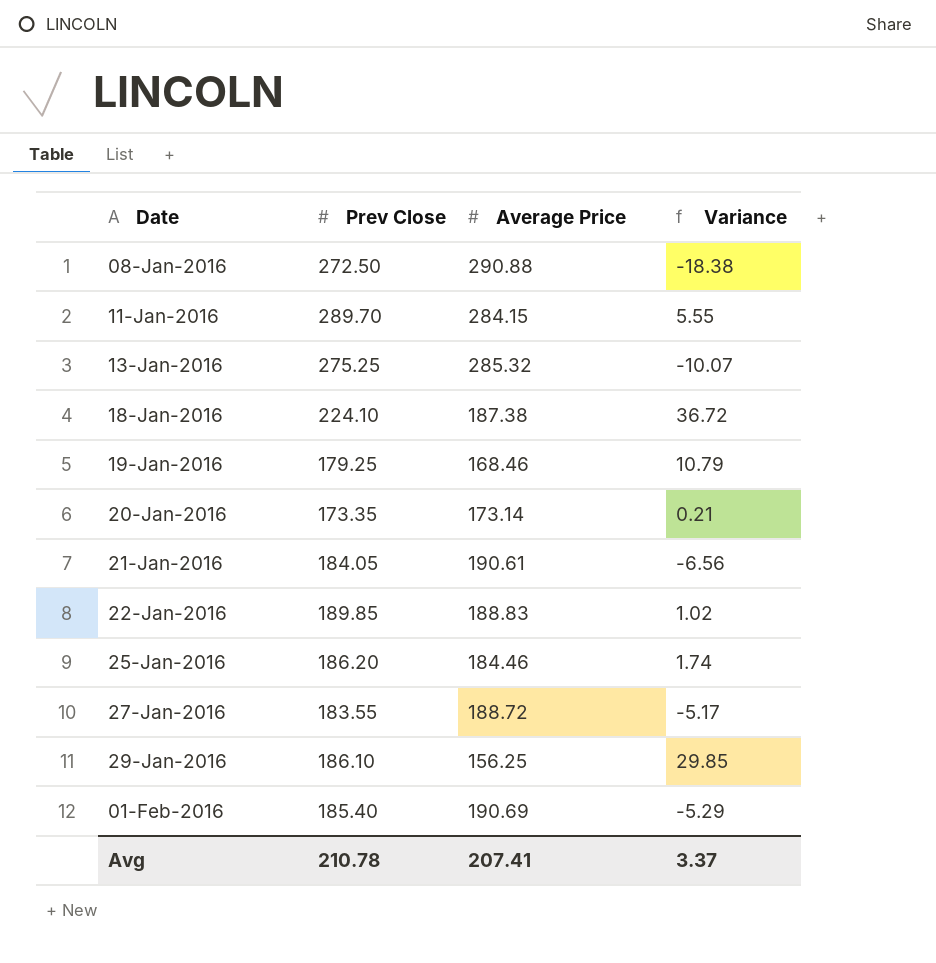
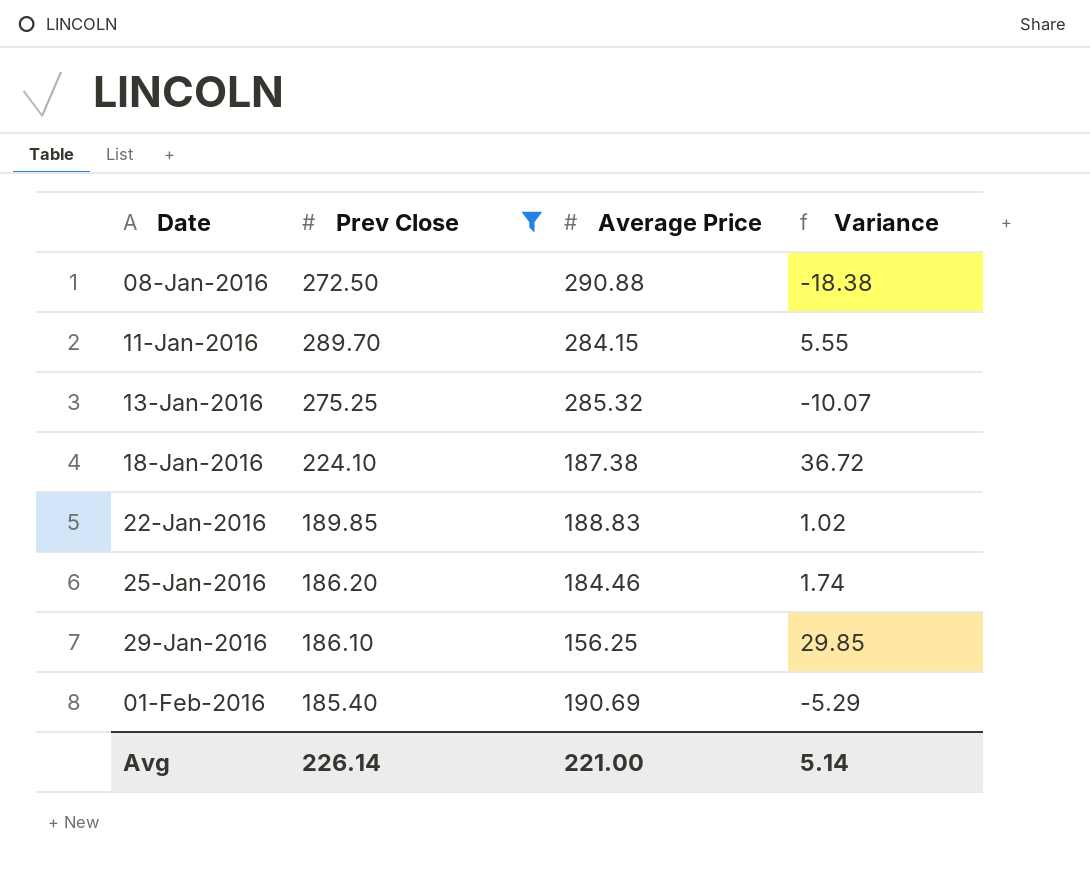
filter: none -> Prev Close >= 185.40
Avg | Prev Close: 210.78 -> 226.14
Avg | Average Price: 207.41 -> 221.00
Avg | Variance: 3.37 -> 5.14

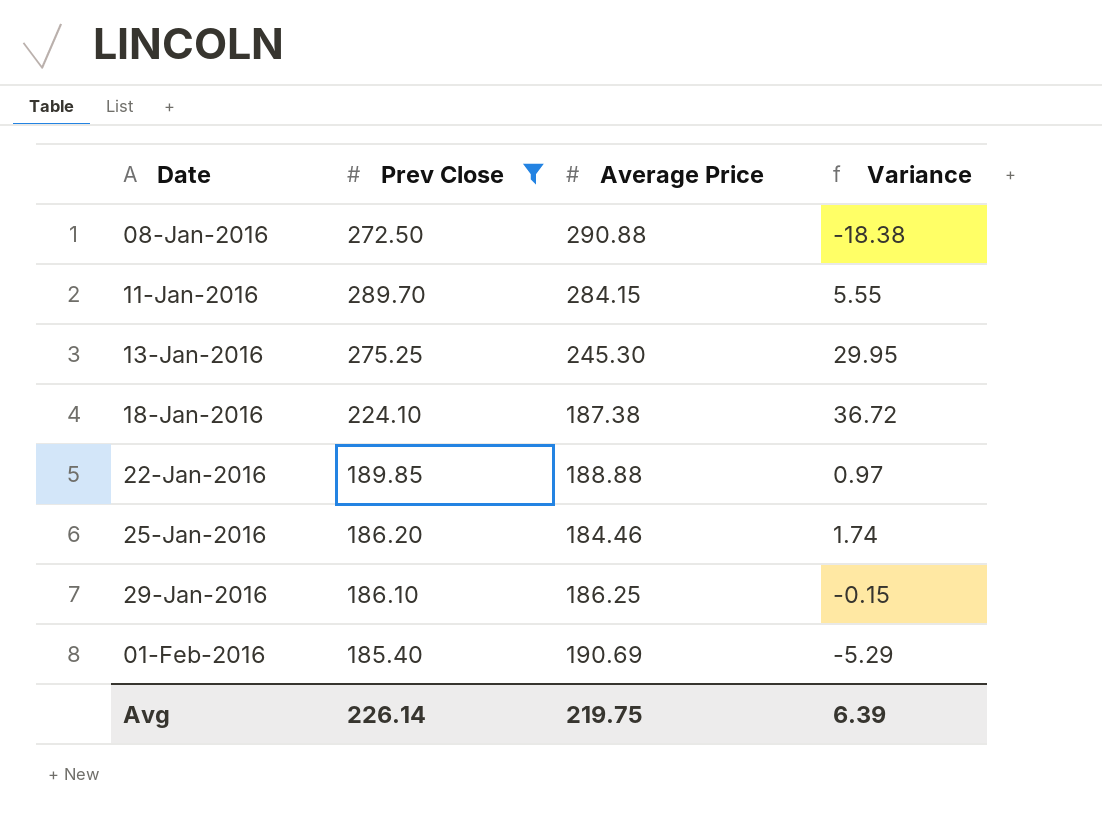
13-Jan-2016 | Average Price: 285.32 -> 245.30
13-Jan-2016 | Variance: -10.07 -> 29.95
22-Jan-2016 | Average Price: 188.83 -> 188.88
22-Jan-2016 | Variance: 1.02 -> 0.97
29-Jan-2016 | Average Price: 156.25 -> 186.25
29-Jan-2016 | Variance: 29.85 -> -0.15
Avg | Average Price: 221.00 -> 219.75
Avg | Variance: 5.14 -> 6.39

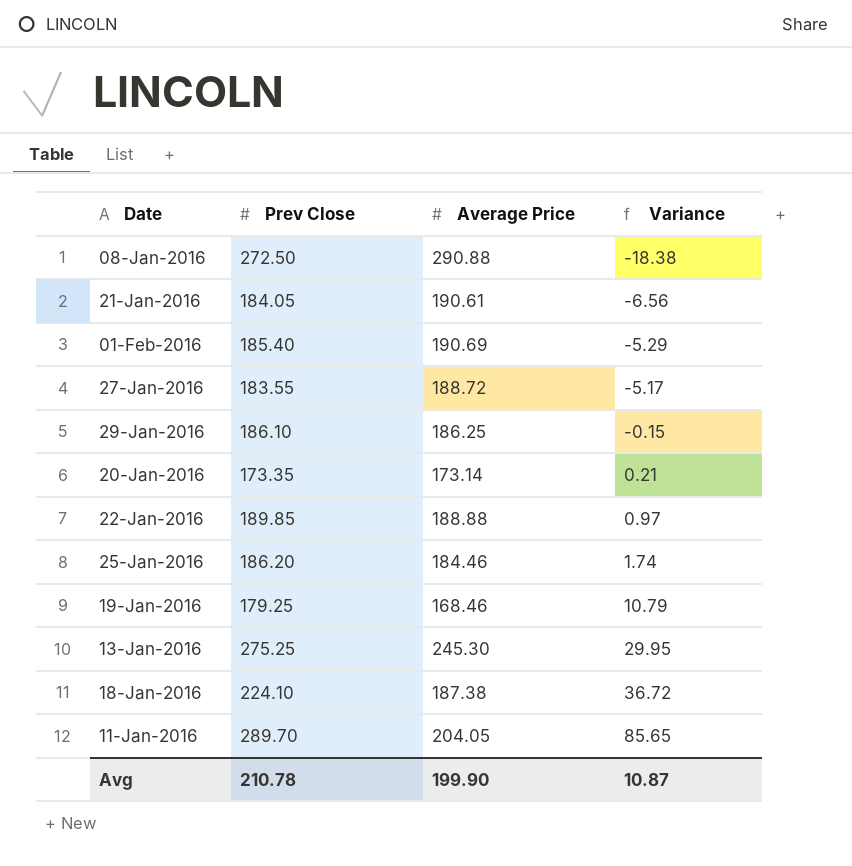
filter: Prev Close >= 185.40 -> none
row order: Date ascending -> Variance ascending
11-Jan-2016 | Average Price: 284.15 -> 204.05
11-Jan-2016 | Variance: 5.55 -> 85.65
Avg | Prev Close: 226.14 -> 210.78
Avg | Average Price: 219.75 -> 199.90
Avg | Variance: 6.39 -> 10.87

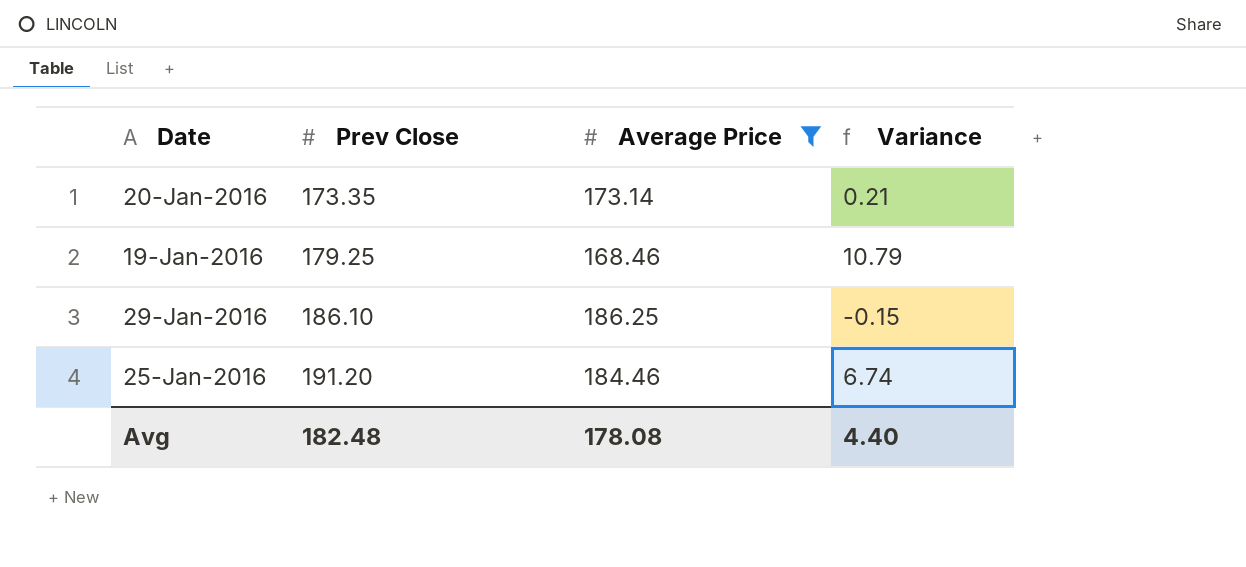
filter: none -> Average Price <= 186.25
row order: Variance ascending -> Prev Close ascending
25-Jan-2016 | Prev Close: 186.20 -> 191.20
25-Jan-2016 | Variance: 1.74 -> 6.74
Avg | Prev Close: 210.78 -> 182.48
Avg | Average Price: 199.90 -> 178.08
Avg | Variance: 10.87 -> 4.40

+++++

■ The problem ■
Restate word for word the lines above that start at the line containing "Avg | Prev Close: 226.14 -> 210.78" and run to the end of the listing; exclude the pictures.

■ Answer to this exercise ■
Avg | Prev Close: 226.14 -> 210.78
Avg | Average Price: 219.75 -> 199.90
Avg | Variance: 6.39 -> 10.87

filter: none -> Average Price <= 186.25
row order: Variance ascending -> Prev Close ascending
25-Jan-2016 | Prev Close: 186.20 -> 191.20
25-Jan-2016 | Variance: 1.74 -> 6.74
Avg | Prev Close: 210.78 -> 182.48
Avg | Average Price: 199.90 -> 178.08
Avg | Variance: 10.87 -> 4.40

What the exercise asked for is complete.